JON HUNTSMAN: Well, I would have to say that I agree with the Ryan plan. I think I'm the only one standing up here who has embraced the Ryan plan. It's a very aggressive approach to taking about 6.2 -- $6.2 trillion out of the budget over 10 years. And it looks at everything. And what I like about it is it says there will be no sacred cows.
JON HUNTSMAN: Medicare won't be a sacred cow. Department of Defense won't be a sacred cow. As president of the United States I'm gonna stand up and I'm gonna say, "We are where we are. 24 percent spending -- as a percentage of GDP. We've gotta move to 19 percent --
DAVID GREGORY: Three programs that will make Americans feel pain, sir?
JON HUNTSMAN: Well, let me just say on-- on-- on entitlements. Across the board, I will tell the upper income category in this country that there will be means testing.
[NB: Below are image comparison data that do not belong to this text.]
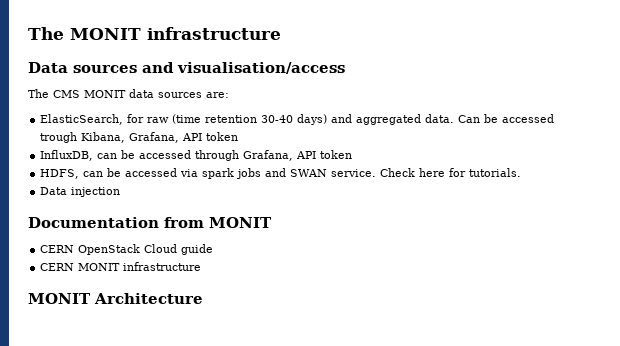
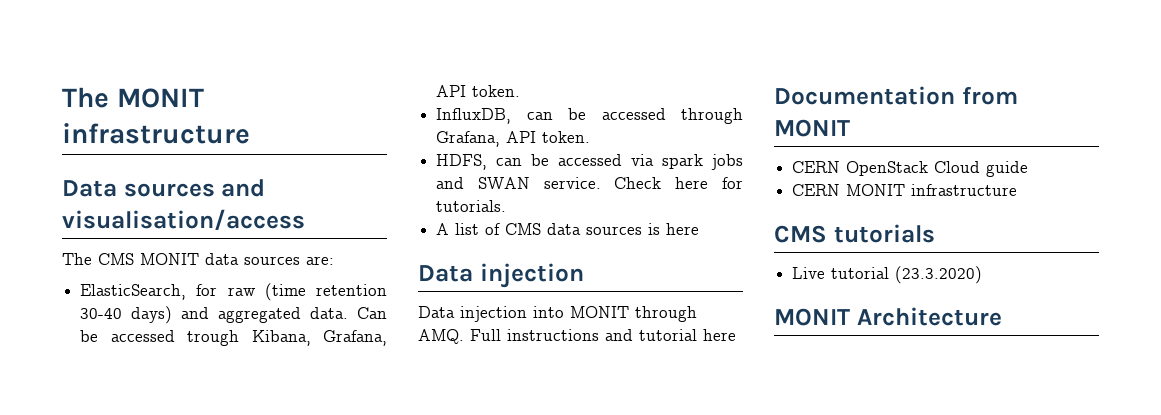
[206,132,239,141] token -> [472,85,521,97] token.
[320,150,353,159] token -> [542,131,591,143] token.
[40,187,121,197] Data injection -> [436,223,700,235] [418,263,584,288] [418,306,697,322] [418,329,736,344] A list of CMS data sources is here // Data injection // Data injection into MONIT through AMQ. Full instructions and tutorial here
(202, 266) none -> [774,224,935,243] [792,266,983,284] // CMS tutorials // Live tutorial (23.3.2020)

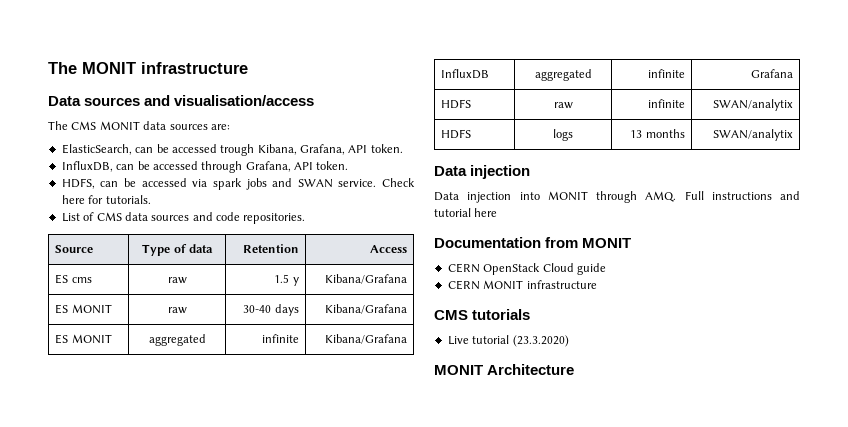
[196,283,387,301] [80,306,387,324] for raw (time retention 30-40 days) and aggregated data. Can -> [135,147,154,153] can
[436,223,480,235] A list -> [61,213,80,222] List
[648,223,700,235] is here -> [192,212,306,224] [55,245,94,253] [142,244,213,256] [242,244,299,253] [369,245,407,253] [55,274,92,284] [167,277,187,284] [274,274,299,286] [324,274,407,284] [55,304,112,314] [167,307,187,314] [243,304,299,316] [324,304,407,314] [55,334,112,344] [148,334,206,346] [261,334,299,343] [324,334,407,344] [441,69,490,79] [534,69,592,81] [647,69,685,78] [750,69,793,78] [441,99,472,109] [553,102,573,109] [647,99,685,108] [712,99,793,111] [441,129,472,139] [553,129,573,141] [630,129,685,138] [712,129,793,141] and code repositories. // Source | Type of data | Retention | Access // ES cms | raw | 1.5 y | Kibana/Grafana // ES MONIT | raw | 30-40 days | Kibana/Grafana // ES MONIT | aggregated | infinite | Kibana/Grafana // InfluxDB | aggregated | infinite | Grafana // HDFS | raw | infinite | SWAN/analytix // HDFS | logs | 13 months | SWAN/analytix

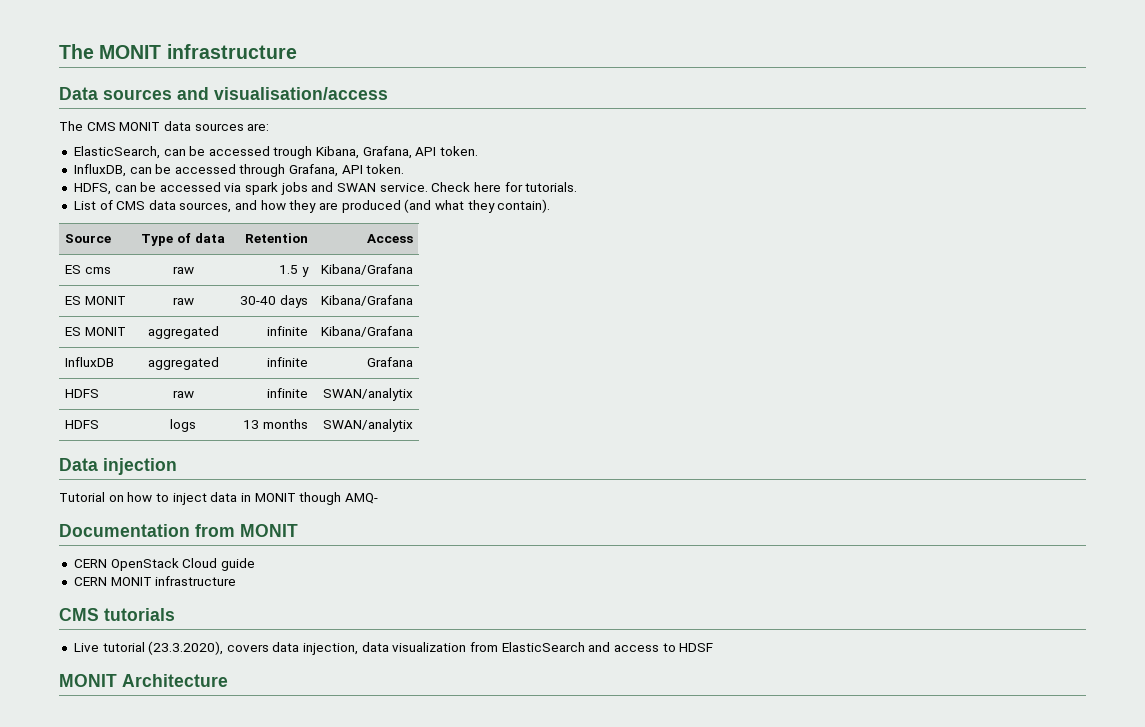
[151,212,306,224] sources and code repositories. -> [179,199,551,213] sources, and how they are produced (and what they contain).
[434,191,800,203] [434,208,498,217] Data injection into MONIT through AMQ. Full instructions and tutorial here -> [59,492,378,505] Tutorial on how to inject data in MONIT though AMQ-
[512,335,569,347] (23.3.2020) -> [148,641,714,655] (23.3.2020), covers data injection, data visualization from ElasticSearch and access to HDSF

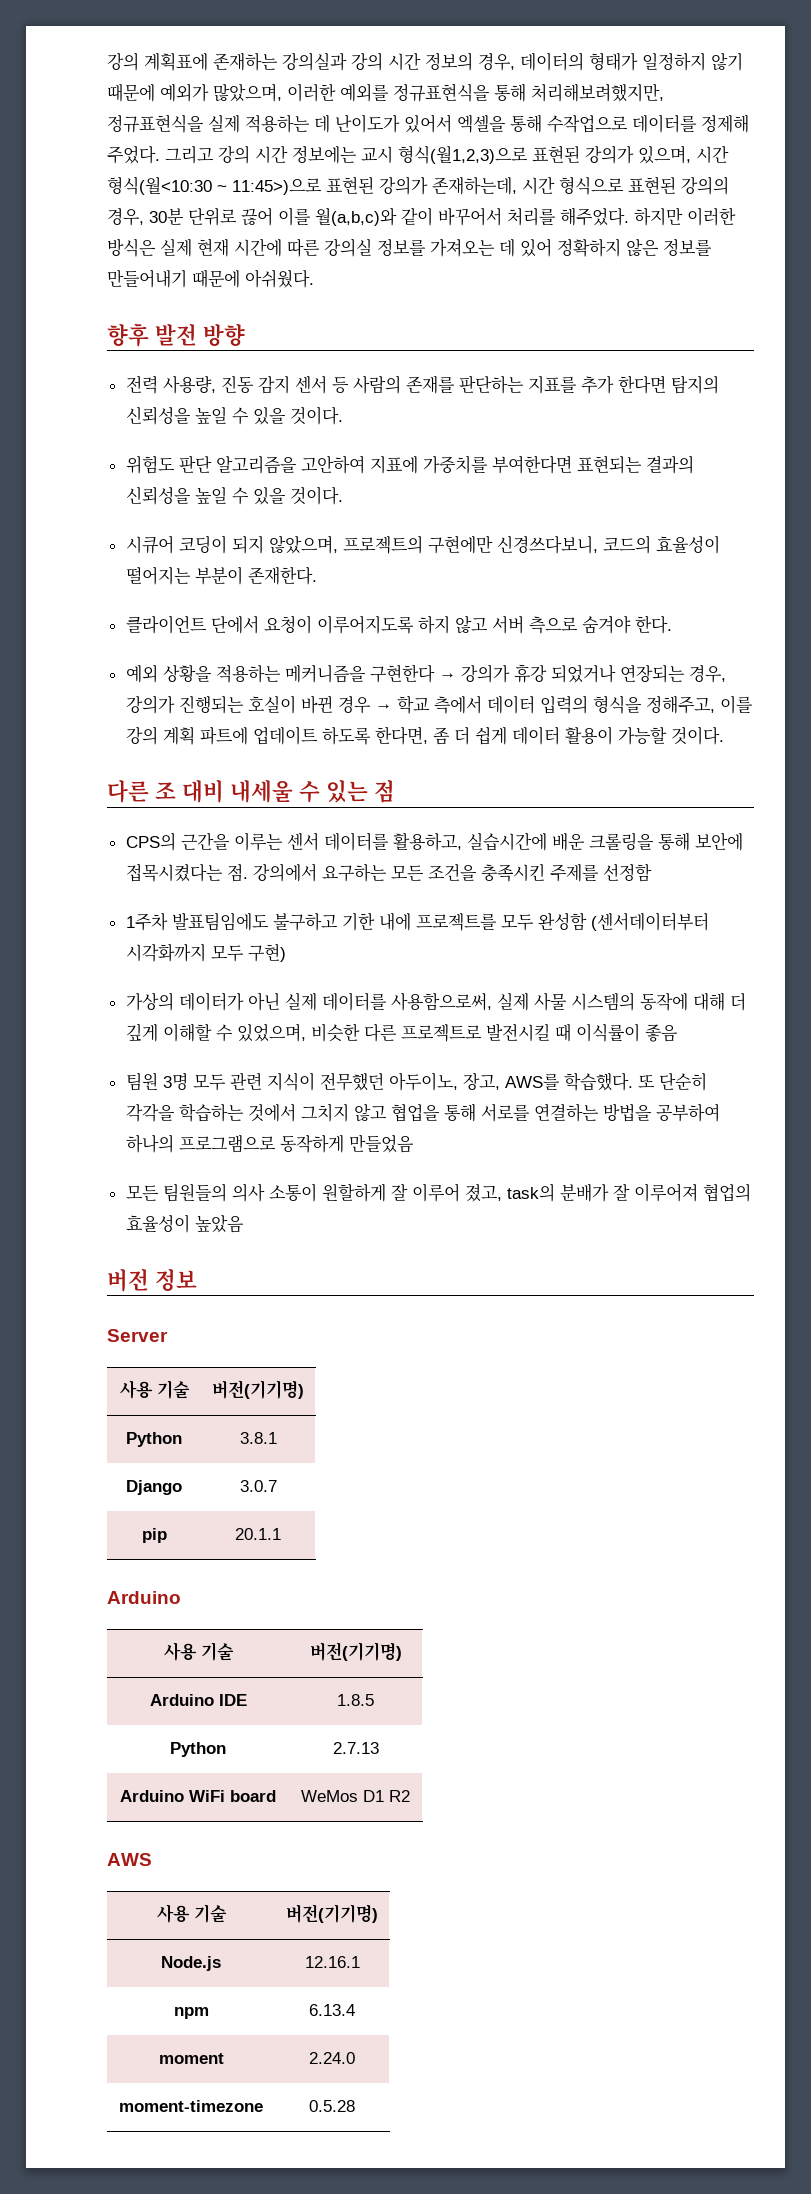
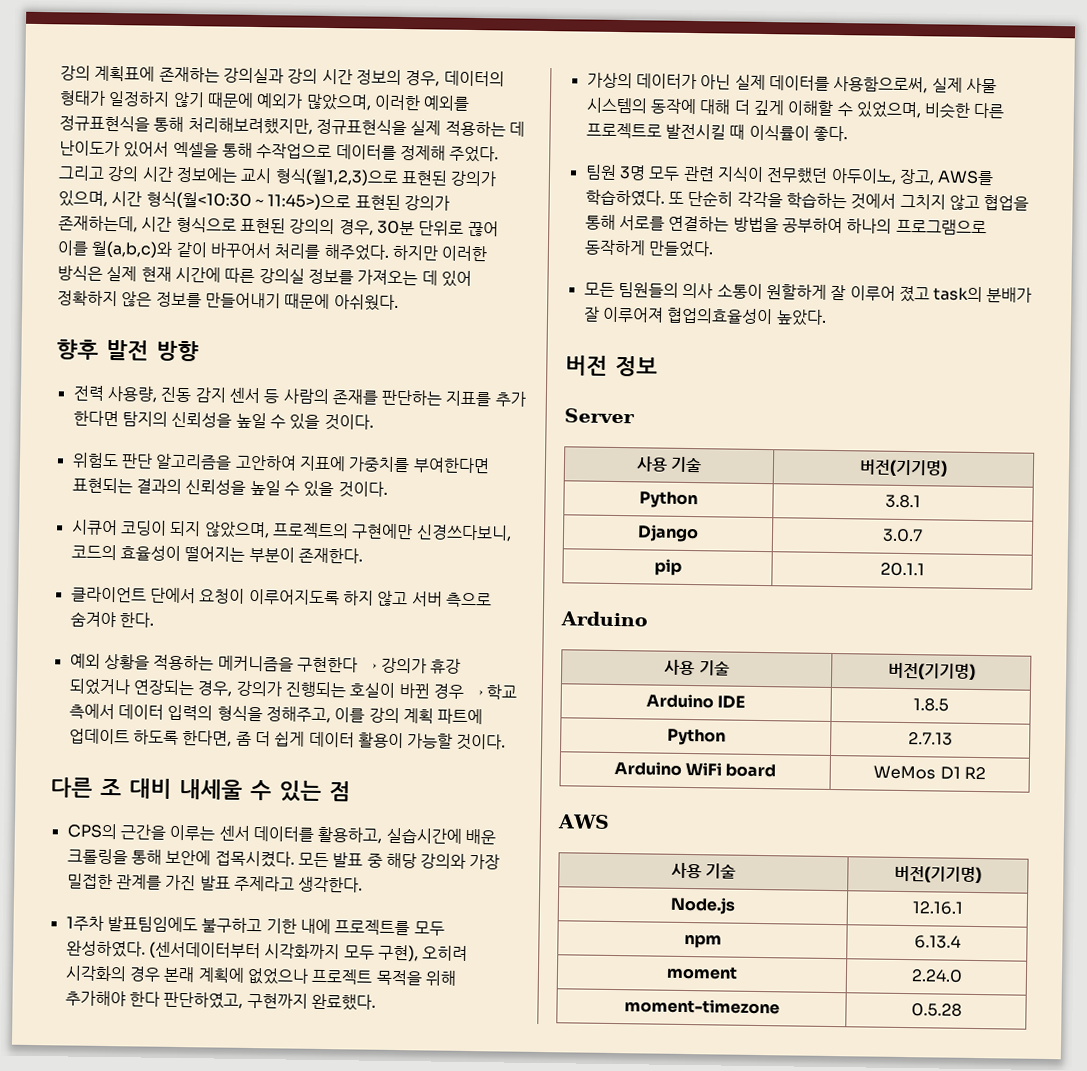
[125,863,652,882] 접목시켰다는 점. 강의에서 요구하는 모든 조건을 충족시킨 주제를 선정함 -> [214,850,501,870] [66,873,364,893] 접목시켰다. 모든 발표 중 해당 강의와 가장 밀접한 관계를 가진 발표 주제라고 생각한다.
[537,912,587,931] 완성함 -> [65,940,146,958] 완성하였다.
[247,943,286,962] 구현) -> [377,944,469,962] [64,965,456,986] [64,990,376,1011] 구현), 오히려 시각화의 경우 본래 계획에 없었으나 프로젝트 목적을 위해 추가해야 한다 판단하였고, 구현까지 완료했다.
[644,1024,678,1042] 좋음 -> [812,125,848,142] 좋다.
[563,1072,633,1091] 학습했다. -> [584,189,665,207] 학습하였다.
[348,1134,414,1153] 만들었음 -> [647,240,714,258] 만들었다.
[464,1184,502,1202] 졌고, -> [898,285,930,303] 졌고
[702,1183,751,1202] [125,1214,244,1233] 협업의 효율성이 높았음 -> [666,307,827,326] 협업의효율성이 높았다.

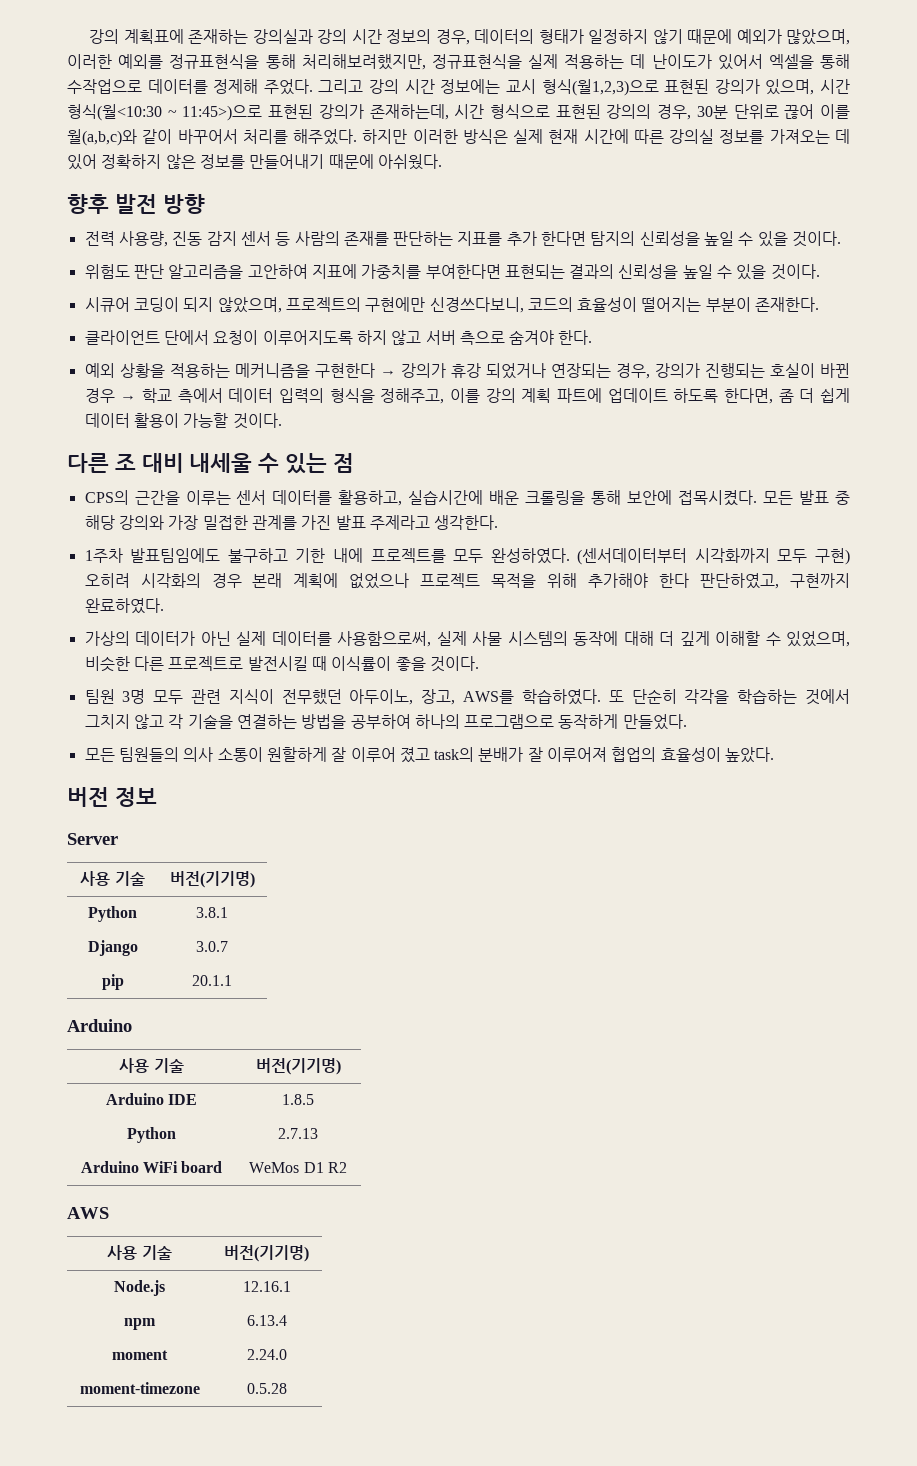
[377,944,419,962] 구현), -> [815,548,851,565] 구현)
[310,993,376,1011] 완료했다. -> [84,598,164,614] 완료하였다.
[812,125,848,142] 좋다. -> [395,656,479,672] 좋을 것이다.
[983,195,1030,211] [584,214,665,231] 협업을 통해 서로를 -> [168,714,233,729] 각 기술을
[666,307,774,325] 협업의효율성이 -> [611,747,721,762] 협업의 효율성이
There are a lot of people in this nation--
DAVID GREGORY: Social Security --
JON HUNTSMAN: -- who don't need some of the benefits?
DAVID GREGORY: -- and Medicare?
JON HUNTSMAN: Absolutely. Absolutely. And also I'm not gonna tie Department of Defense spending some percentage of GDP. I'm gonna tie it to a strategy that protects the American people. And if we think that we can't find efficiencies and cuts in the Department of Defense budget, then we are crazy.
DAVID GREGORY: Senator Santorum, same question. Three programs that would make -- would have to be cut to make Americans feel pain, to sacrifice, if we're gonna balance the budget.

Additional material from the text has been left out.